### WHAT IS REQUIRED
Only the lines from the one containing "[76,778,766,818] 心肺運動測試精準掌握體能 間質性肺病別怕動" through the end of the entries should be repeated, exactly as they appear, first and last included.

══════════

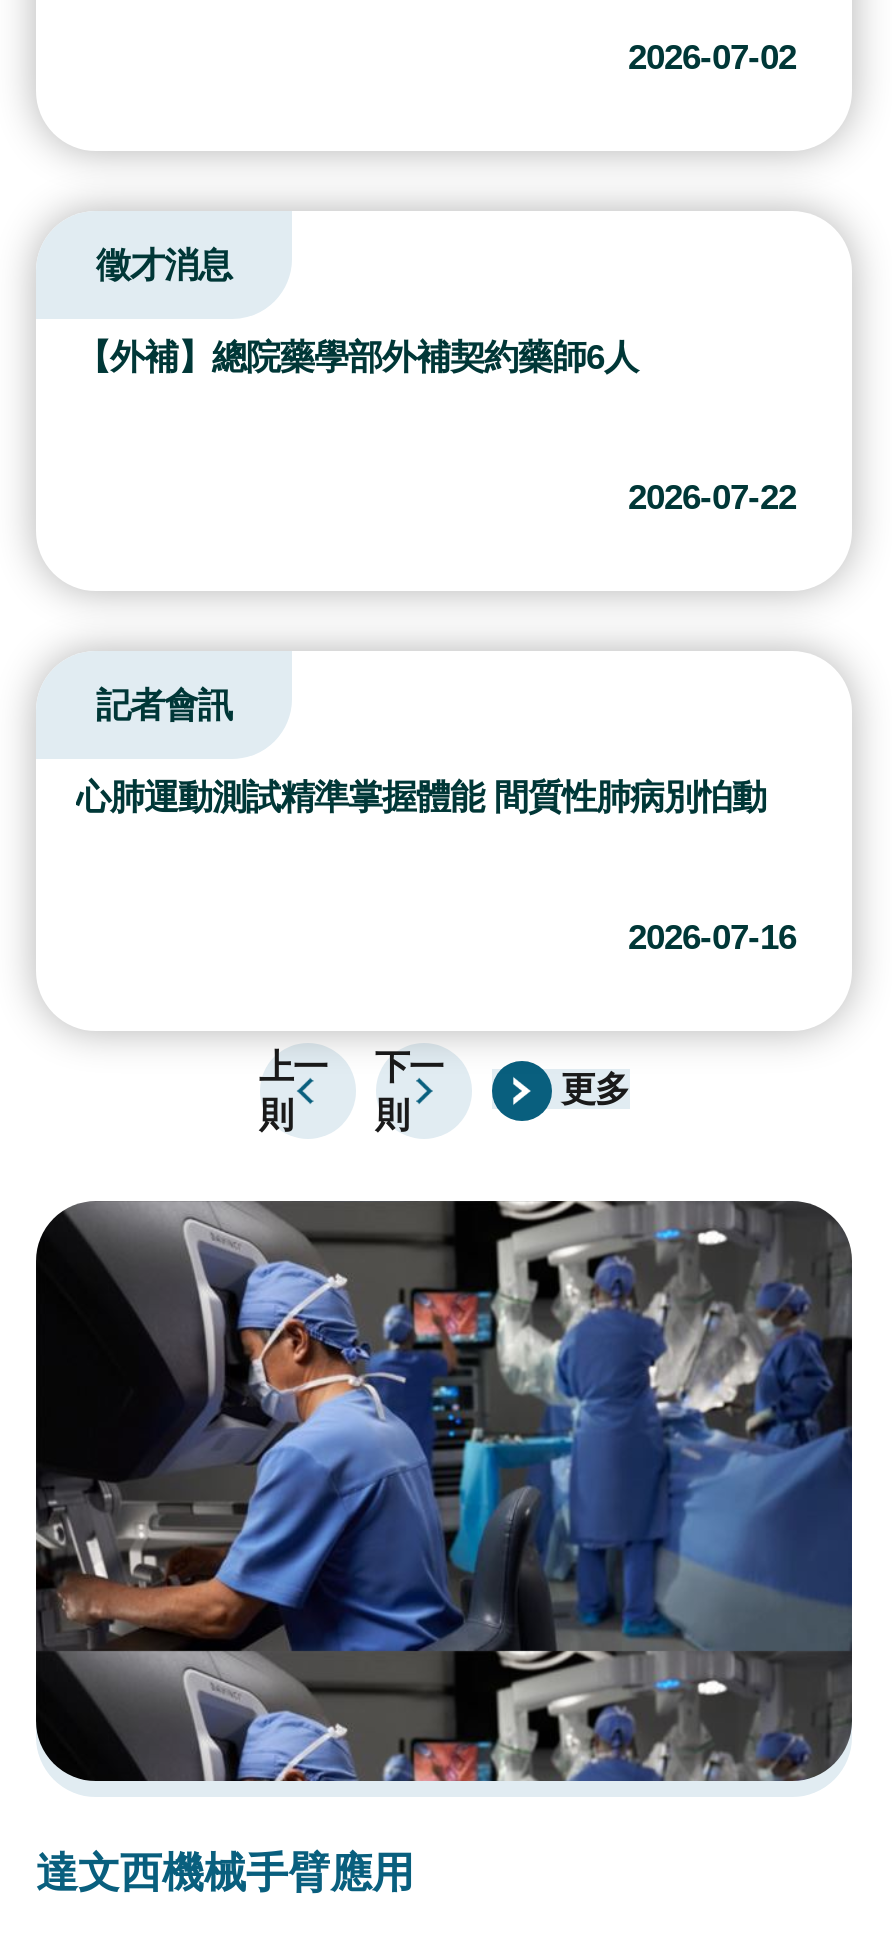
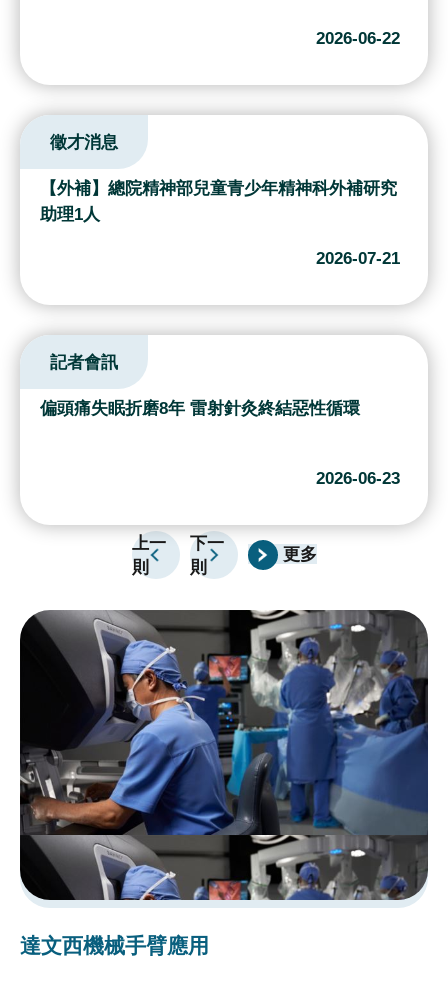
[628,38,796,78] 2026-07-02 -> [316,28,400,48] 2026-06-22
[76,338,638,378] 【外補】總院藥學部外補契約藥師6人 -> [40,178,397,224] 【外補】總院精神部兒童青少年精神科外補研究 | 助理1人
[628,478,796,518] 2026-07-22 -> [316,248,400,268] 2026-07-21
[76,778,766,818] 心肺運動測試精準掌握體能 間質性肺病別怕動 -> [40,398,360,418] 偏頭痛失眠折磨8年 雷射針灸終結惡性循環
[628,918,796,958] 2026-07-16 -> [316,468,400,488] 2026-06-23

══════════

### SOLVED EXERCISE
[76,778,766,818] 心肺運動測試精準掌握體能 間質性肺病別怕動 -> [40,398,360,418] 偏頭痛失眠折磨8年 雷射針灸終結惡性循環
[628,918,796,958] 2026-07-16 -> [316,468,400,488] 2026-06-23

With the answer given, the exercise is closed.